Monday, January 11, 2010

Outsiders

The opening of the novel introduces the reader to the narrator of the book, Ponyboy Curtis. He is fourteen, his parents died eight months ago and he is living with his two older brothers. The book is written entirely in first person point of view, so the reader is always in Pony's head and sees the world through his eyes.
The first event in the book is Pony walking home from the movies and getting jumped by some Socs. This immediately establishes the main conflict of the book; the fighting between the Socs and the Greasers. Pony is quickly rescued by the gang; Two-Bit, Johnny, Dally, Steve, and Pony's brothers Sodapop and Darry. But Darry yells at him for not using his head. This establishes the secondary conflict; the family conflict. Darry and Pony argue frequently, because they just don't understand each other and poor Soda is often in the middle playing peacekeeper.
Later that night; Pony, Johnny, Dally, and Two-bit wind up at the drive-in movies. Pony and Johnny ingratiate themselves with a couple of higher class girls, which will lead to the events in the next part of the story. The girls, of course, have boyfriends that they ditched because the boys were being dumb and drinking. When they go to take the girls home, the boyfriends come along and almost start a fight. These girls are important because Cherry and Pony seem to connect straight away. They find they can talk about their respective groups and learn a bit about how the other half lives. Of course, talking to the girls upset their boyfriends and when Johnny and Pony are out by themselves, the Socs find and jump them.
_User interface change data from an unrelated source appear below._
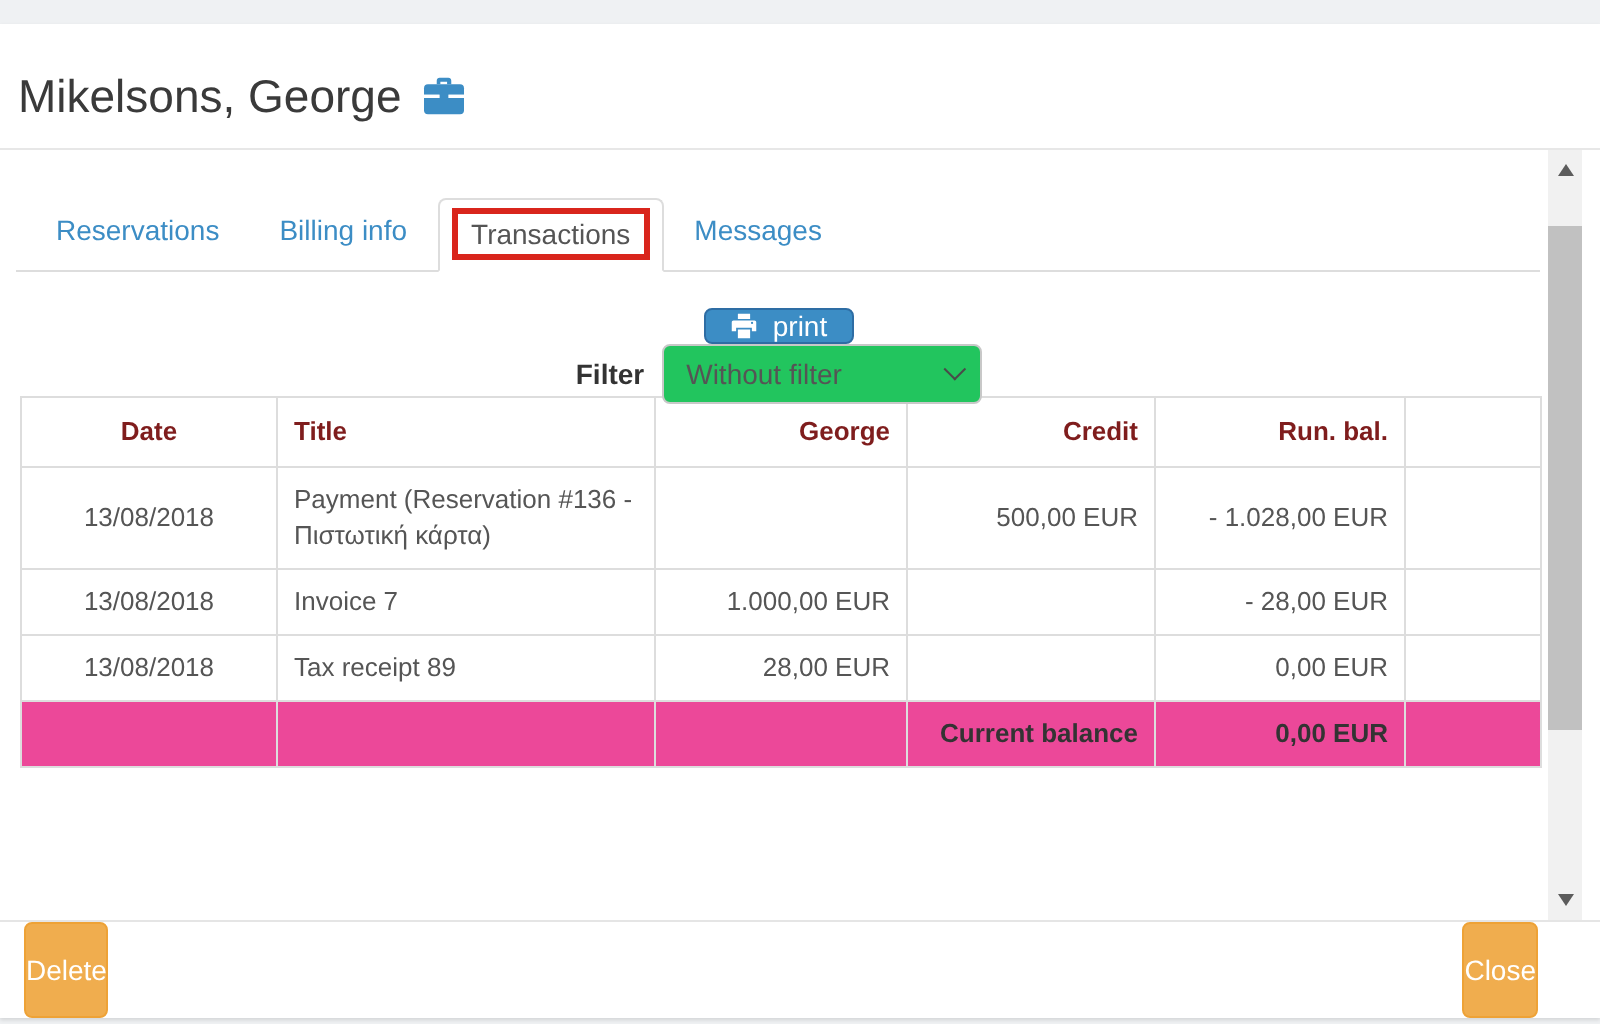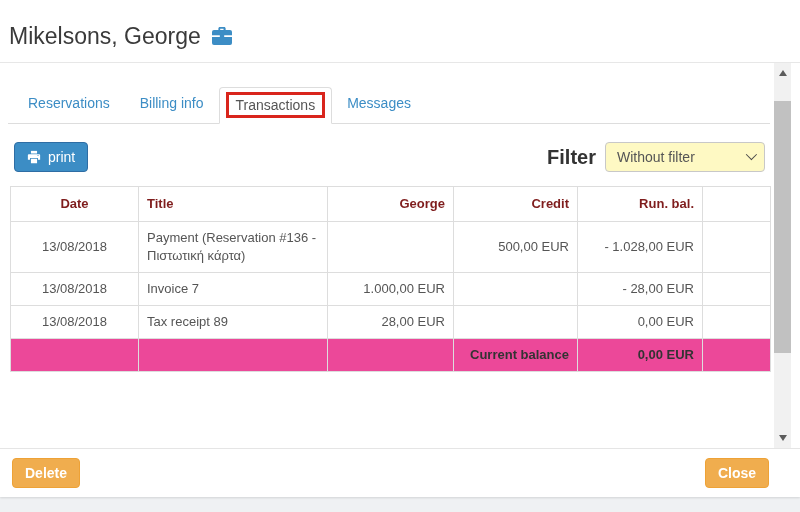--- a/index.html
+++ b/index.html
@@ -20,7 +20,7 @@
     -webkit-font-smoothing:antialiased;
   }
   .modal{
-    position:absolute;top:0;left:0;width:800px;height:497px;background:#fff;
+    position:absolute;top:12px;left:0;width:800px;height:497px;background:#fff;
     box-shadow:0 1px 2px rgba(0,0,0,.12);
   }
   

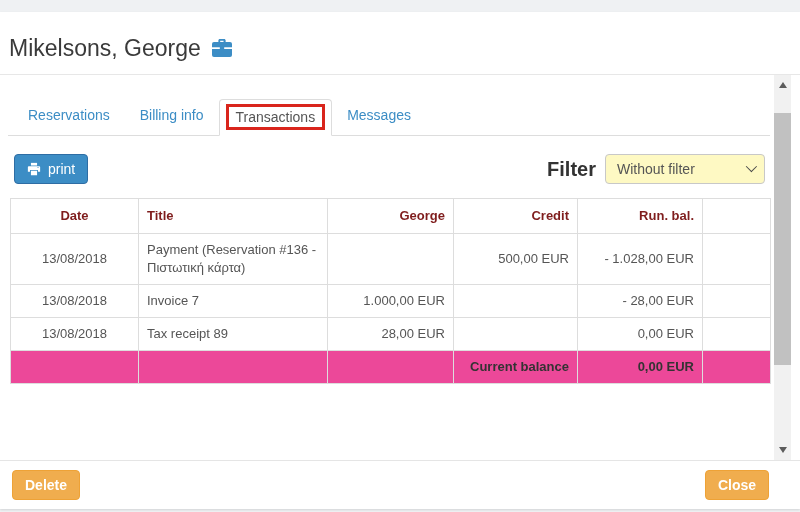--- a/index.html
+++ b/index.html
@@ -49,7 +49,7 @@
     display:inline-block;border:3px solid var(--annotation);padding:2px 7px;line-height:16px;
   }
   
-  .toolbar{display:flex;justify-content:space-between;align-items:center;margin:18px 35px 0 14px;height:30px;}
+  .toolbar{display:flex;justify-content:space-between;align-items:center;margin:18px 35px 0 14px;height:30px;flex-direction:column;}
   .btn-print{
     display:inline-flex;align-items:center;gap:7px;height:30px;
     background:var(--accent);border:1px solid var(--accent-border);border-radius:4px;

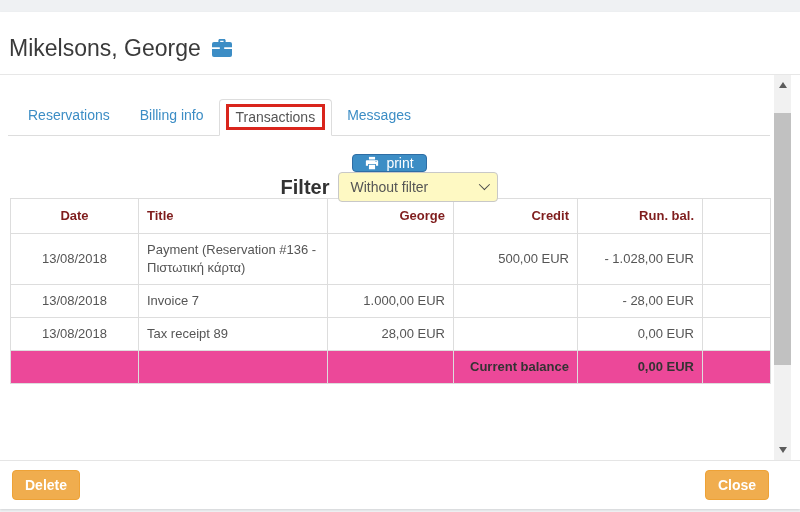--- a/index.html
+++ b/index.html
@@ -56,7 +56,7 @@
     color:#fff;font-size:14px;padding:0 12px;cursor:pointer;font-family:inherit;
   }
   .filter-group{display:flex;align-items:center;gap:9px;}
-  .filter-label{font-size:20px;font-weight:bold;color:#333;}
+  .filter-label{font-size:14px;font-weight:bold;color:#333;}
   .filter-select{
     width:160px;height:30px;border:1px solid #c8c8c8;border-radius:4px;background:#fef9c3;
     font-size:14px;color:#555;padding:0 10px 0 11px;display:flex;align-items:center;

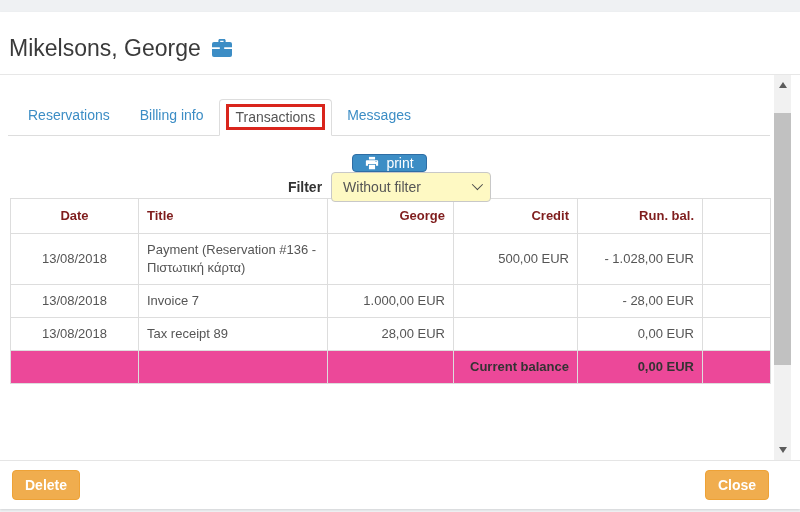--- a/index.html
+++ b/index.html
@@ -58,7 +58,7 @@
   .filter-group{display:flex;align-items:center;gap:9px;}
   .filter-label{font-size:14px;font-weight:bold;color:#333;}
   .filter-select{
-    width:160px;height:30px;border:1px solid #c8c8c8;border-radius:4px;background:#fef9c3;
+    width:160px;height:30px;border:1px solid #c8c8c8;border-radius:4px;background:#22c55e;
     font-size:14px;color:#555;padding:0 10px 0 11px;display:flex;align-items:center;
     justify-content:space-between;cursor:pointer;
   }

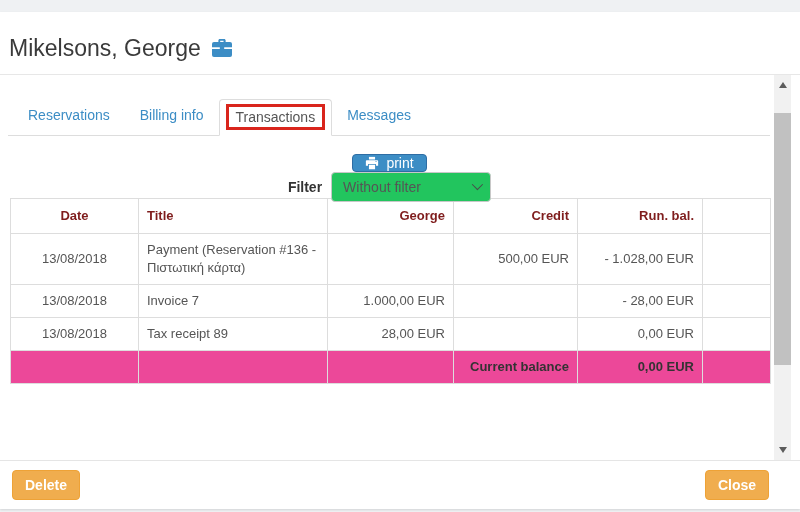--- a/index.html
+++ b/index.html
@@ -100,7 +100,7 @@
   }
   .btn-warn{
     background:var(--warning);border:1px solid var(--warning-border);border-radius:4px;
-    color:#fff;font-size:14px;padding:5px 12px;height:30px;cursor:pointer;font-family:inherit;font-weight:bold;
+    color:#fff;font-size:14px;padding:5px 0;height:48px;cursor:pointer;font-family:inherit;
   }
 </style>
 </head>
Johnny and Pony had fallen asleep out in the vacant lot by their houses, by the time Pony wakes up and makes it home, it's way past midnight. Pony and Darry get into a huge shouting fight and Darry hits Pony, sending him running out into the night. Pony finds Johnny and they go to a nearby park to cool off. Pony had just about decided to go home when the Socs pull in looking for the boys that picked up their girls. Side note: Madras shirts are checked patterned shirt of various colors. I had to look it up.
It's been established that Johnny had been beaten and frightened by these four or five Socs before and now carries a switchblade. When one of the Socs starts to drown Pony in the fountain, Johnny stabs the Soc with his knife and kills him. The other Socs run away. Johnny and Pony go to Dally who tells them about a place to hideout. The spend a week in the abandoned church until Dally comes to update them on what the police and gangs are doing. Johnny has decided to turn himself in rather than run for the rest of his life, also sparing Pony a life on the run estranged from his brothers. However, when they get back to the church to get their stuff, it's on fire.
This is the plot device used to get the gang all back together, while providing some extra drama. I mean, really, where did this school group come from and why were they up there to begin with. And then there's missing kids to find inside the church, because naturally when an adult says don't go in there; that's the first thing they're going to do. So the greasers save the kids and are injured and rushed to the hospital.
Here is where the story gets emotionally rough. Because I loved Johnny, he and Pony were my favorite characters. Rationally, I know that Johnny almost had to have something like this happen to him. He would've gone to jail for killing that Soc, because the Socs and their families had all the power. Jail probably would've killed Johnny. So the back injury was a way out of that, but it was also a prison sentence itself. It would've trapped him at home with no way to leave when his parents fought. And his father is an abusive asshole; so he would've probably killed Johnny sometime. So as much as I cried and felt bad; dying was really the only way out for Johnny. It might have been the only way out for Dally too. Dally had been getting wilder and more dangerous throughout the book and when Johnny died he just snaps. He obviously wanted to die; he'd been around cops often enough to know that if he pulled a gun, even an unloaded one, they'd shoot him. And then there's poor Ponyboy who kind of shuts off his feelings for awhile to cope with all the tragedy.
Throughout the novel the two conflicts keeping growing until they come to a head and then only seem to kind of resolve. The tensions between the Socs and Greasers ignites when Johnny kills the Soc. And then climaxes with the rumble where the Greasers win and make the Socs leave the East side. The family conflict explodes with Darry hitting Pony and Pony running away. When Pony comes home and sees how upset Darry was, he realizes that everything Darry yelled at him about was because he was worried about him. They come to a better understanding, even though they still fight. Soda even explodes at them about being put in the middle of the fighting, and the other two swear they will not fight as much. Of course, both the Socs laying off the Greasers and Darry and Pony taking it easy, are only temperary truces that won't last forever. However, for Ponyboy at the end of the book, they'll have to be enough.